- UB-148 at sea, a U-boat similar to UB-133.

History

German Empire
- Name: UB-133
- Ordered: 27 June 1917
- Builder: Friedrich Krupp Germaniawerft, Kiel
- Cost: 3,485,000 German Papiermark
- Yard number: 310
- Launched: 27 September 1918
- Completed: 20 April 1919
- Fate: Surrendered, broken up in Rochester in 1922

General characteristics
- Class & type: Type UB III submarine
- Displacement: 533 t (525 long tons) surfaced; 656 t (646 long tons) submerged;
- Length: 55.83 m (183 ft 2 in) (o/a)
- Beam: 5.80 m (19 ft)
- Draught: 3.77 m (12 ft 4 in)
- Propulsion: 2 × propeller shaft; 2 × MAN four-stroke 6-cylinder diesel engines, 1,085 bhp (809 kW); 2 × Siemens-Schuckert electric motors, 780 shp (580 kW);
- Speed: 13.5 knots (25.0 km/h; 15.5 mph) surfaced; 7.5 knots (13.9 km/h; 8.6 mph) submerged;
- Range: 9,090 nmi (16,830 km; 10,460 mi) at 6 knots (11 km/h; 6.9 mph) surfaced; 55 nmi (102 km; 63 mi) at 4 knots (7.4 km/h; 4.6 mph) submerged;
- Test depth: 50 m (160 ft)
- Complement: 3 officers, 31 men
- Armament: 5 × 50 cm (19.7 in) torpedo tubes (4 bow, 1 stern); 10 torpedoes; 1 × 10.5 cm (4.13 in) deck gun;

Service record
- Operations: No patrols
- Victories: None

= SM UB-133 =

German submarine

SM UB-133 was a German Type UB III submarine or U-boat built for the German Imperial Navy (Kaiserliche Marine) during World War I. Completed after the end of hostilities, she was not commissioned into the German Imperial Navy but surrendered to Britain in accordance with the requirements of the Armistice with Germany.
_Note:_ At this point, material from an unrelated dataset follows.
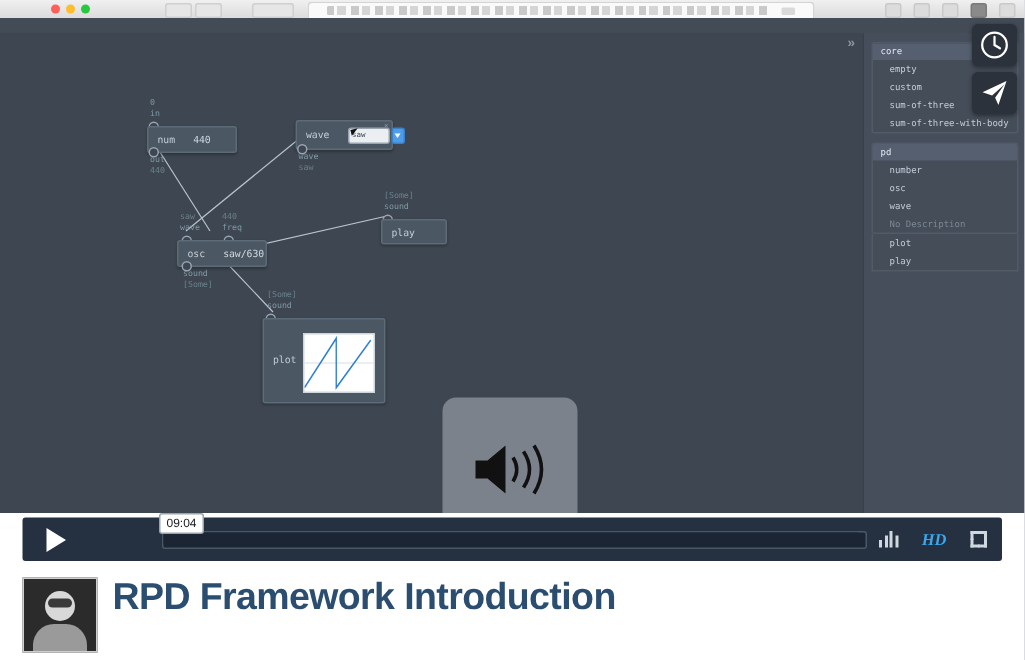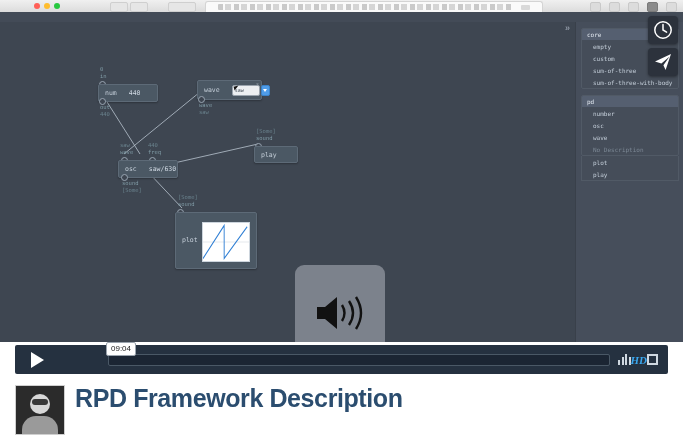"HD" .rctrl { gap: 0 -> 16px }
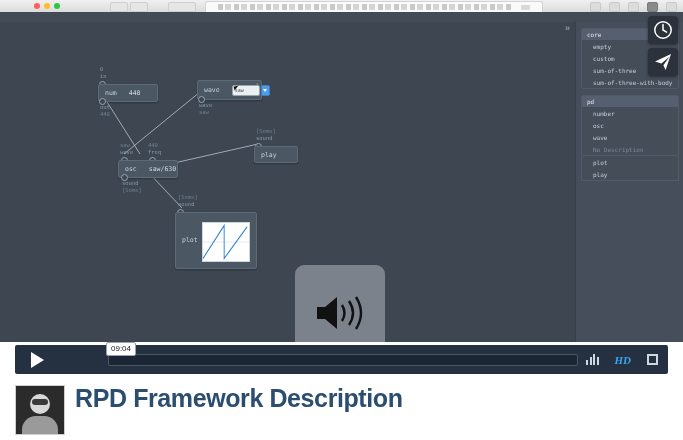"RPD Framework Description" h1.vtitle { text: Description -> Introduction }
In 1922 she was broken up in Rochester.

==Construction==

She was built by Friedrich Krupp Germaniawerft of Kiel and following just under a year of construction, launched at Kiel on 27 September 1918. UB-133 carried 10 torpedoes and was armed with a 10.5 cm deck gun. UB-133 would carry a crew of up to 3 officer and 31 men and had a cruising range of 9,090 nmi. UB-133 had a displacement of 533 t while surfaced and 656 t when submerged. Her engines enabled her to travel at 13.5 kn when surfaced and 7.5 kn when submerged.